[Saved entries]
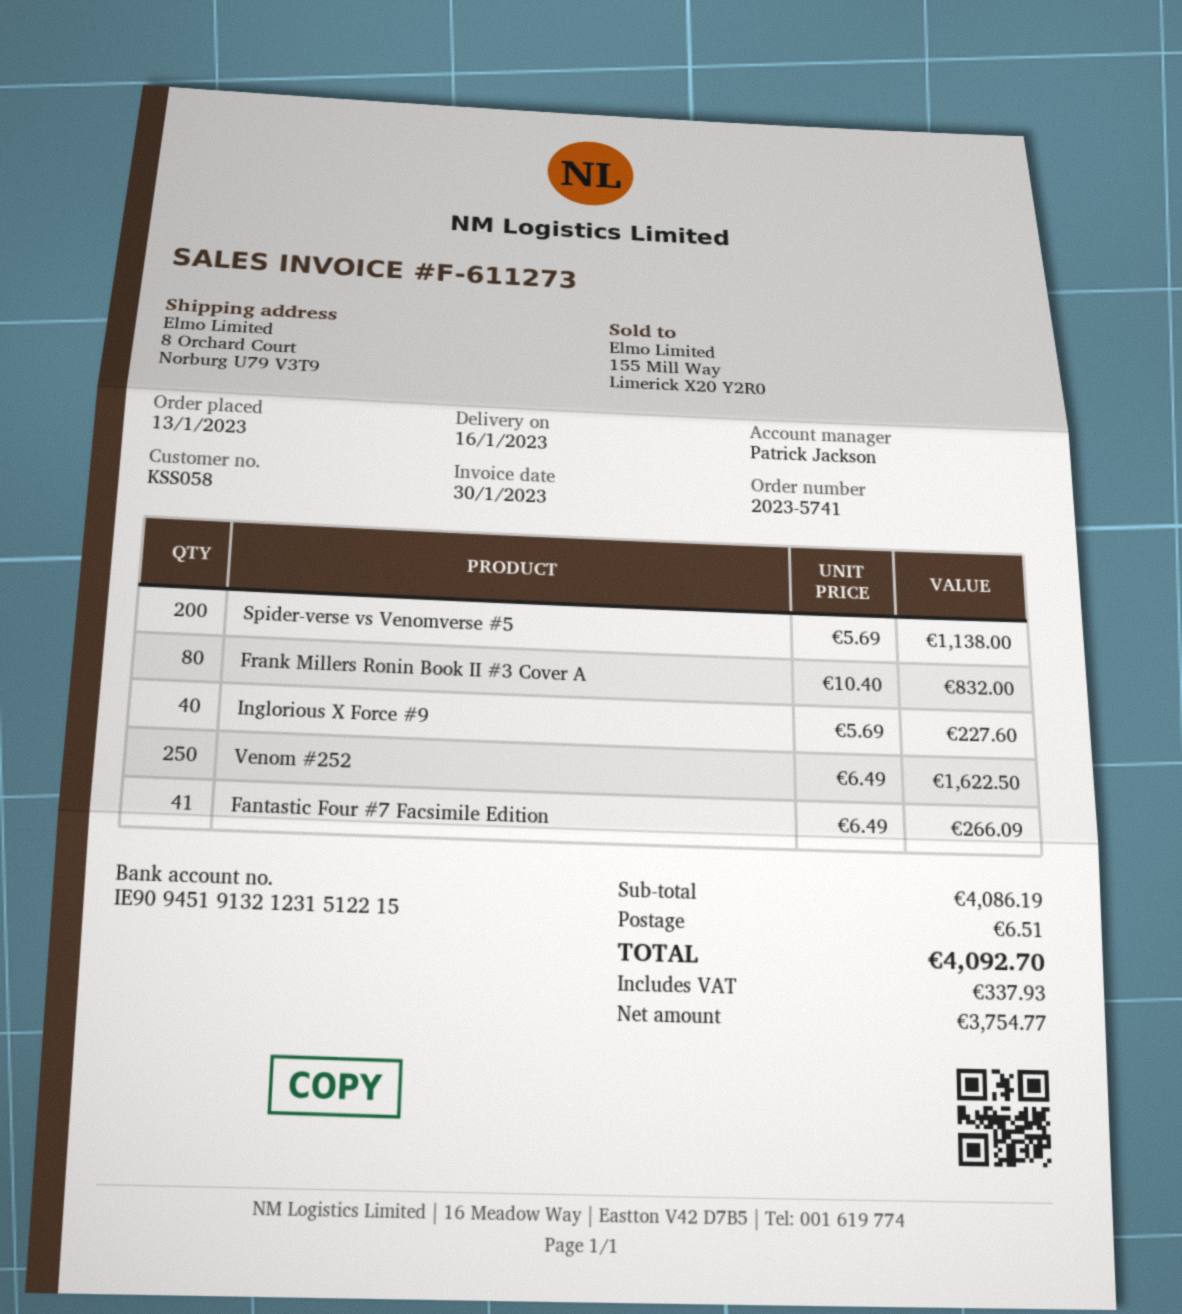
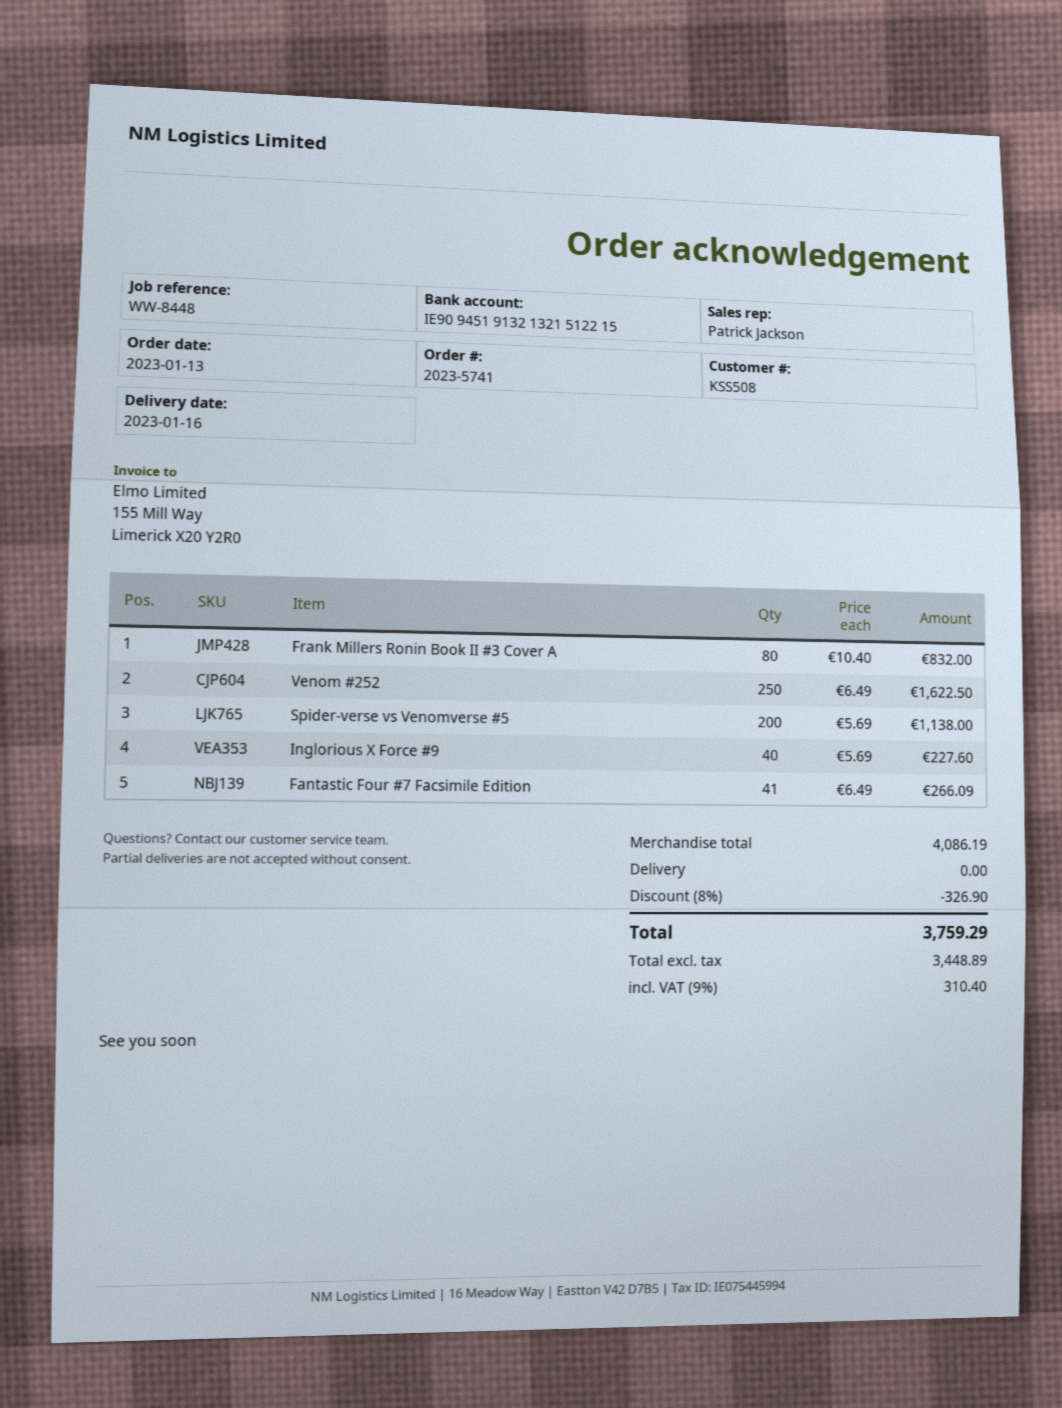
customer number: KSS058 -> KSS508
bank account: IE90945191321231512215 -> IE90945191321321512215
discount: none -> 8% = 326.90
shipping: 6.51 -> 0.00
net: 3754.77 -> 3448.89
tax: 337.93 -> 310.40
total: 4092.70 -> 3759.29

WORK ITEM | Pictures do not go in the copy; print every entry exactly as it stands.

RESPONSE |
customer number: KSS058 -> KSS508
bank account: IE90945191321231512215 -> IE90945191321321512215
discount: none -> 8% = 326.90
shipping: 6.51 -> 0.00
net: 3754.77 -> 3448.89
tax: 337.93 -> 310.40
total: 4092.70 -> 3759.29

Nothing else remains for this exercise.